Despite this enormous opportunity and potential, programs advancing multifamily energy efficiency receives a disproportionately low share of utility ratepayer and state program investment, and lower participation and adoption rates than single family households. Multifamily building owners and tenants face unique challenges that do not align neatly with the preponderance of residential and commercial programs in existence, including:
- Dispersed and/or complex building ownership
Many multifamily buildings have several owners and multiple decision-makers who must be convinced before capital improvements such as energy efficiency measures work can be undertaken: owners, limited partners, managers, building staff, and sometimes tenants. Multifamily buildings may be owned by public housing agencies, nonprofit organizations, and for-profit individuals, partnerships, and housing management corporations. These owners, in turn, can be partnership syndicates, development companies, or institutions such as pension funds and insurance companies.
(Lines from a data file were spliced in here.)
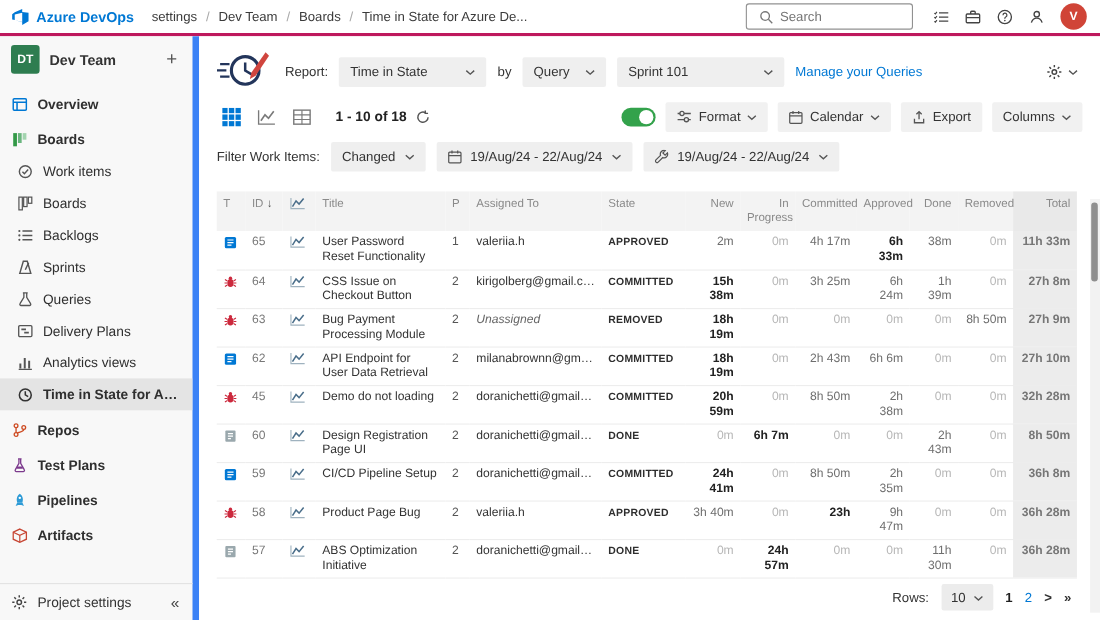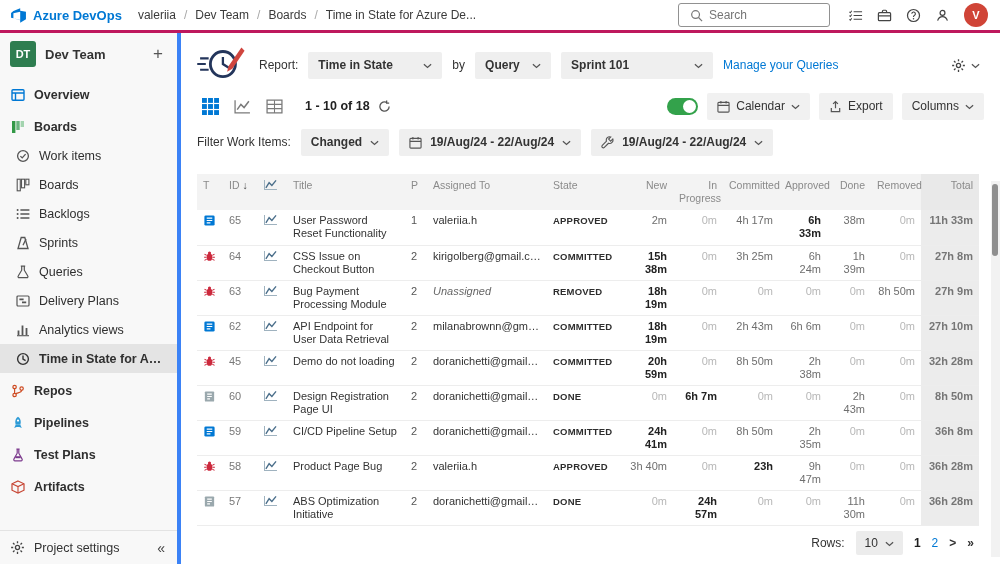"valeriia" span.bc-item { text: valeriia -> settings }
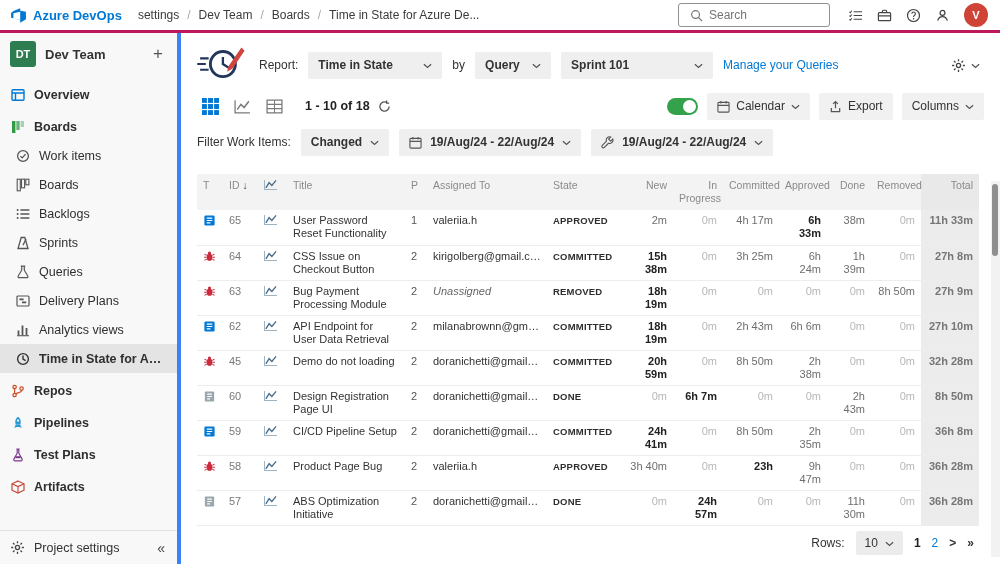"DT" .sidebar { border-right: 4px solid #3b82f6 -> 6px solid #3b82f6 }
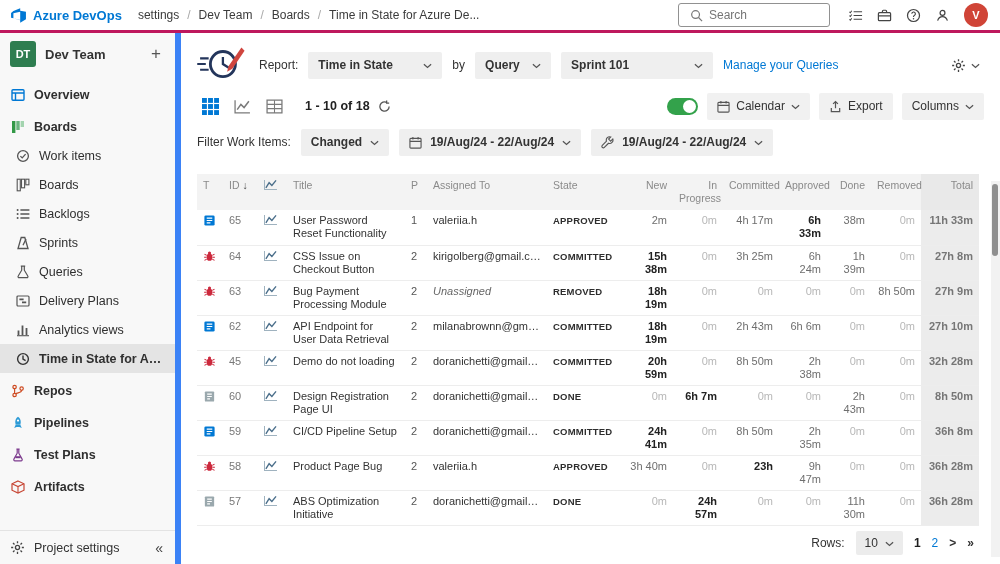"Time in State" .chip { font-weight: bold -> none }
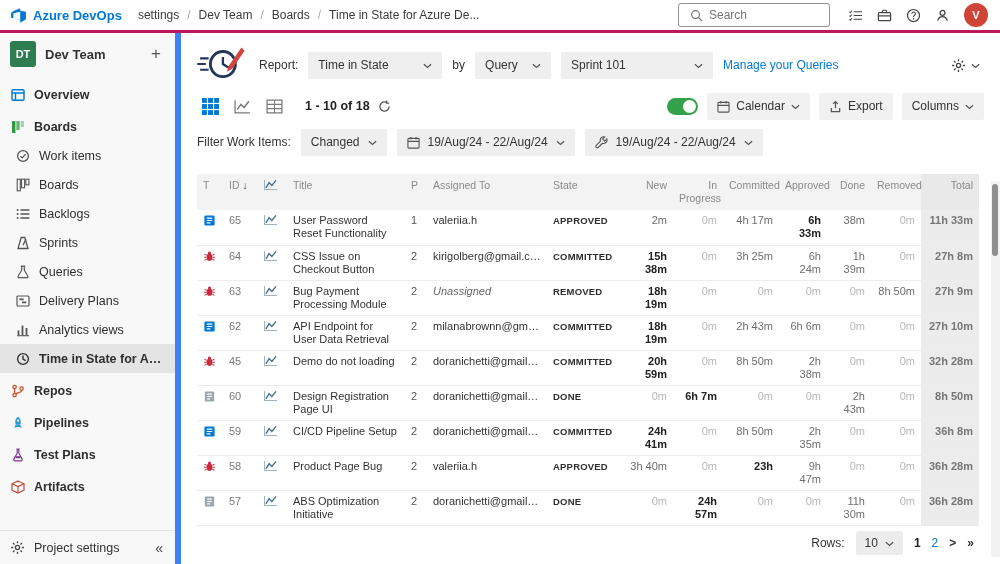"Format" div.btn { html: none -> <div> <span> <svg> <path></path> <circle></circle> <circle></circle> </svg> </span> <span>Format</span> <span><svg> <path></path> </svg></span> </div> }
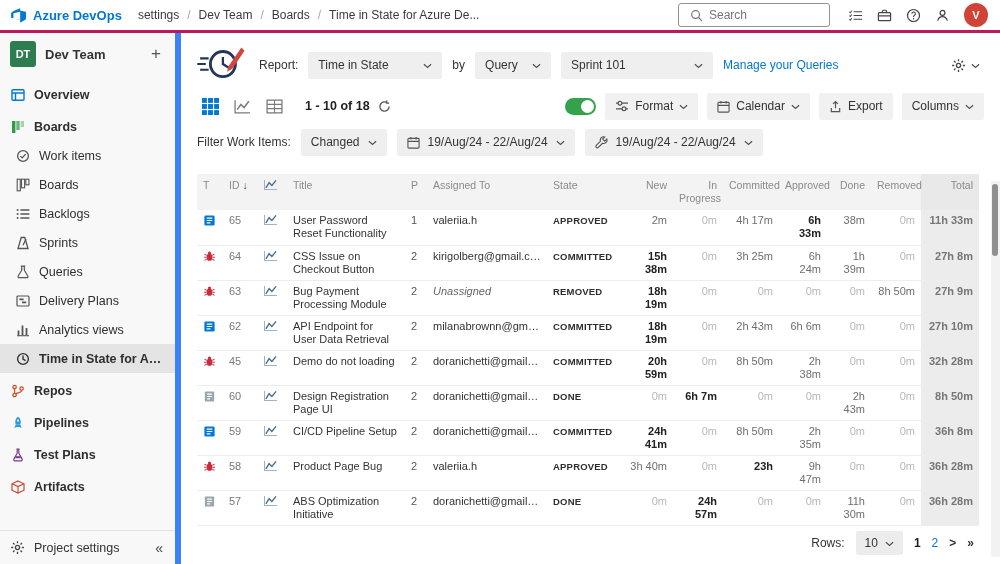"Pipelines" div.sb-item { order: before "Test Plans" -> after "Test Plans" }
Public housing authorities and nonprofits serve predominantly low-income households, but a great many low-income households live in conventional housing, sometimes called "naturally occurring affordable housing."
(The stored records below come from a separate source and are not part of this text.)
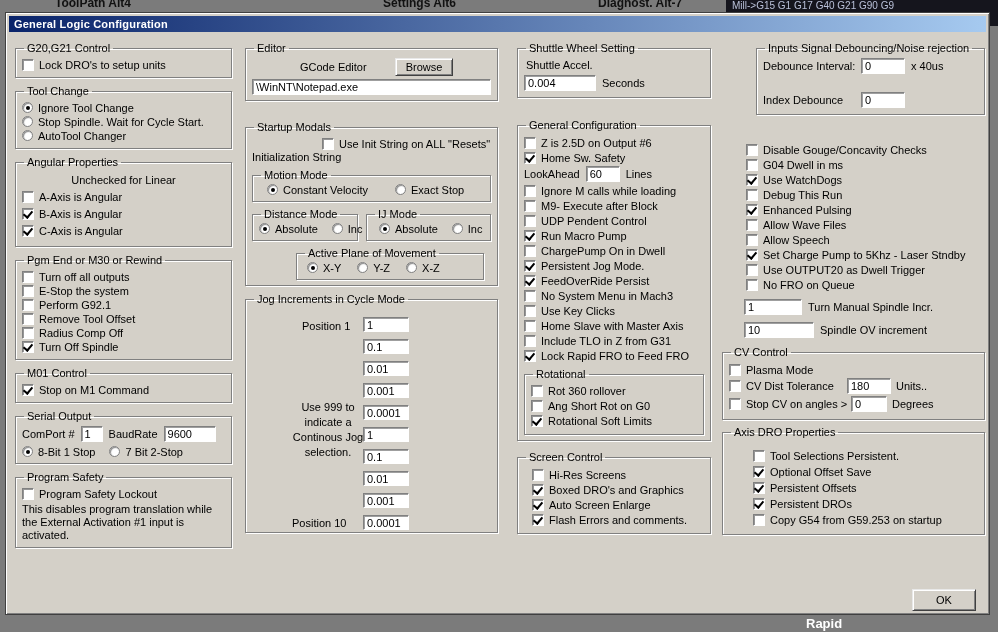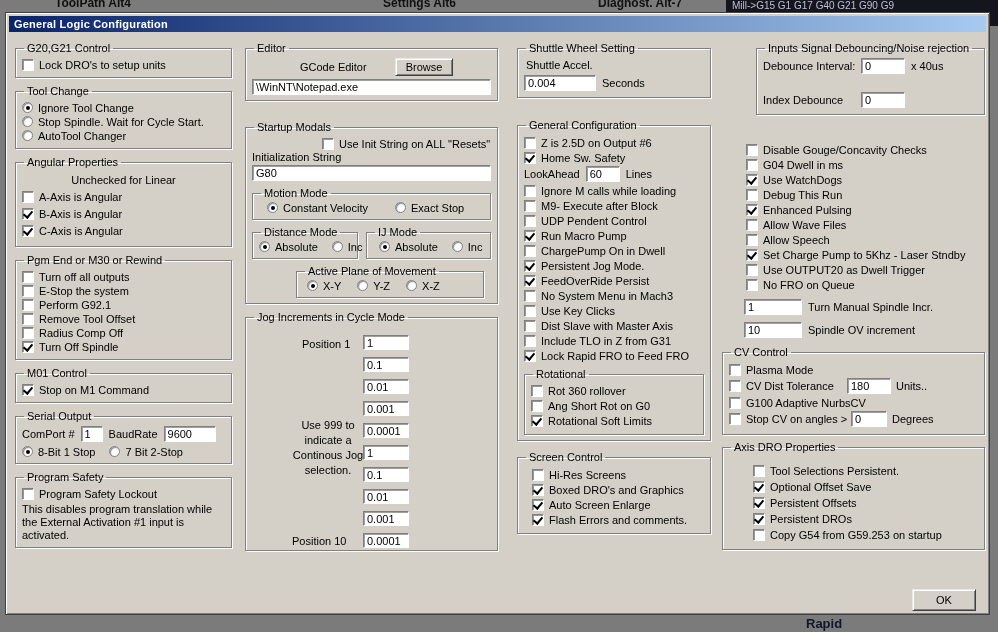"G80" input.field { html: <input> -> none }
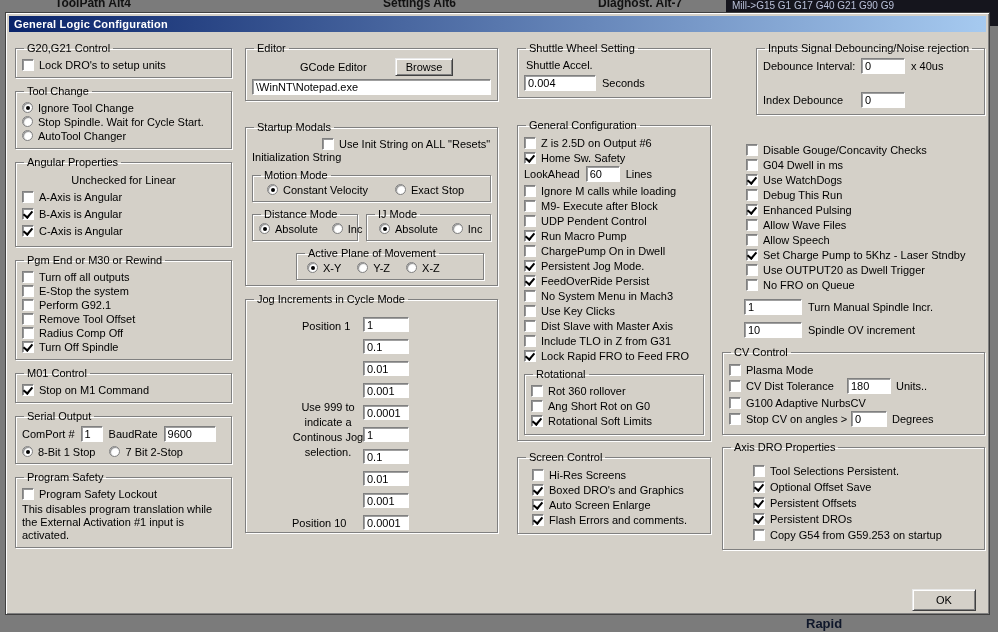"Dist Slave with Master Axis" span.lbl { text: Dist -> Home }
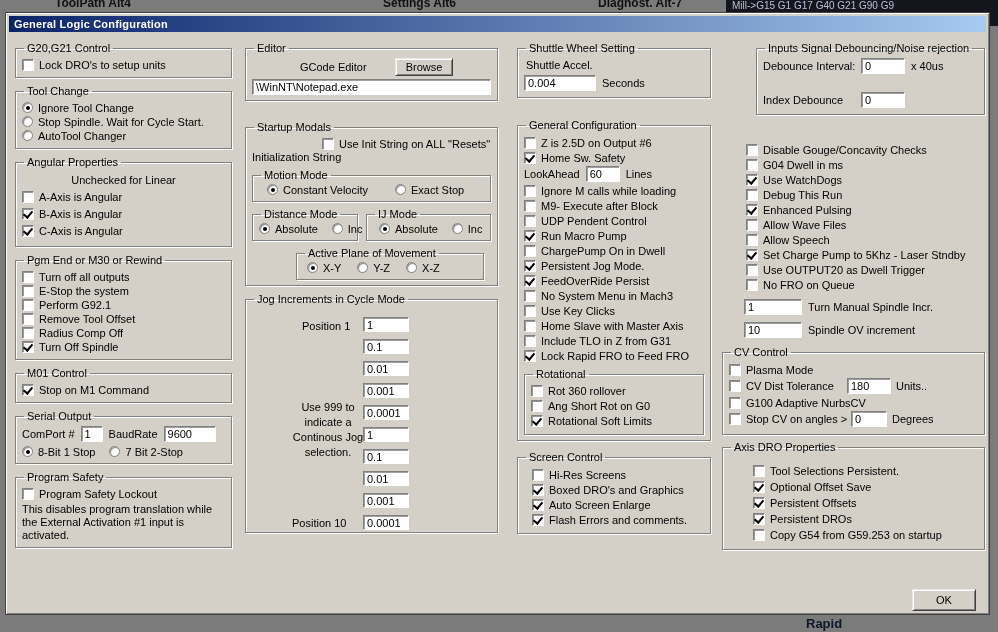"10" input.field { width: 58px -> 70px }
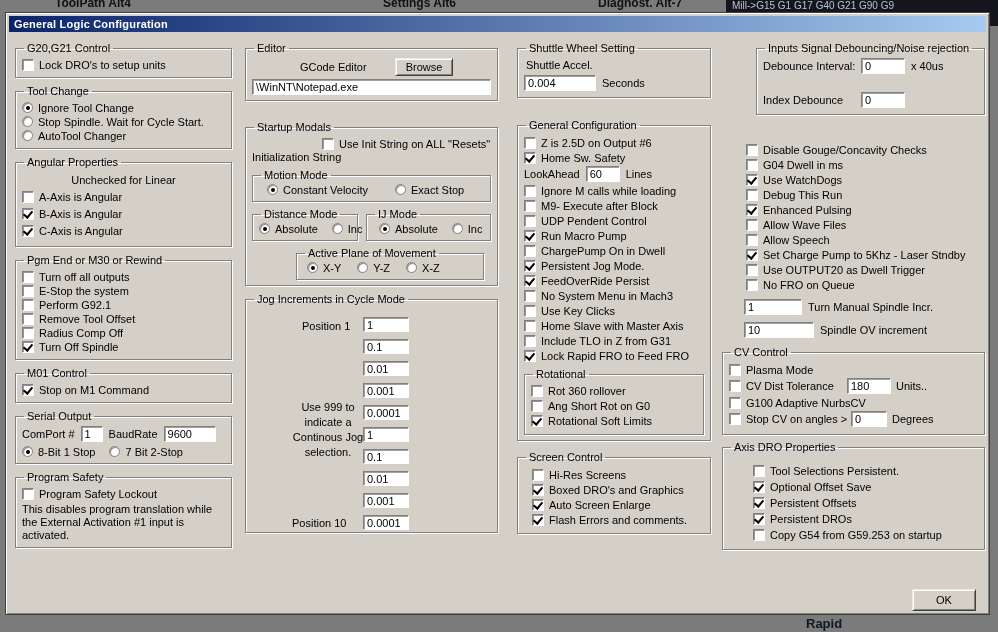"G100 Adaptive NurbsCV" div.row { html: <div> <span></span> <span>G100 Adaptive NurbsCV</span> </div> -> none }
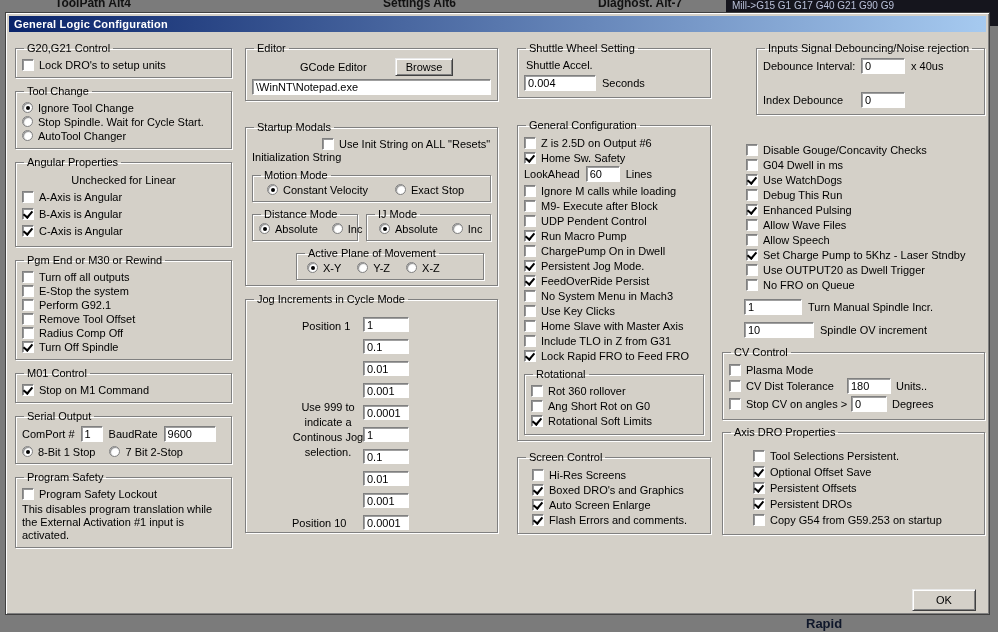"Rapid" .bg-bottom { color: #0f172a -> #ffffff }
- Split financial incentives between the building owner and building tenants
The costs and benefits of energy efficiency improvements are divided between tenants and owners in ways that may cause neither to be fully incentivized to undertake or pay for the work. For instance, WegoWise's 2014 study of 3,000 affordable multifamily housing units in Massachusetts finds that energy bills are 20% higher in buildings where the owner (as opposed to the tenant) pays for utilities.
- Lack of awareness of multifamily energy use and retrofit options
Building owners and even contractors may lack information about what can be done to improve energy efficiency in multifamily buildings and what the best retrofits might be. In addition, building owners and managers may lack information about the utility and governmental incentives available to them for improving the energy efficiency of their buildings. Building owners and managers lack the data about building energy use needed to make decisions about energy efficiency improvements, in part because utilities often do not provide aggregated tenant data to building owners.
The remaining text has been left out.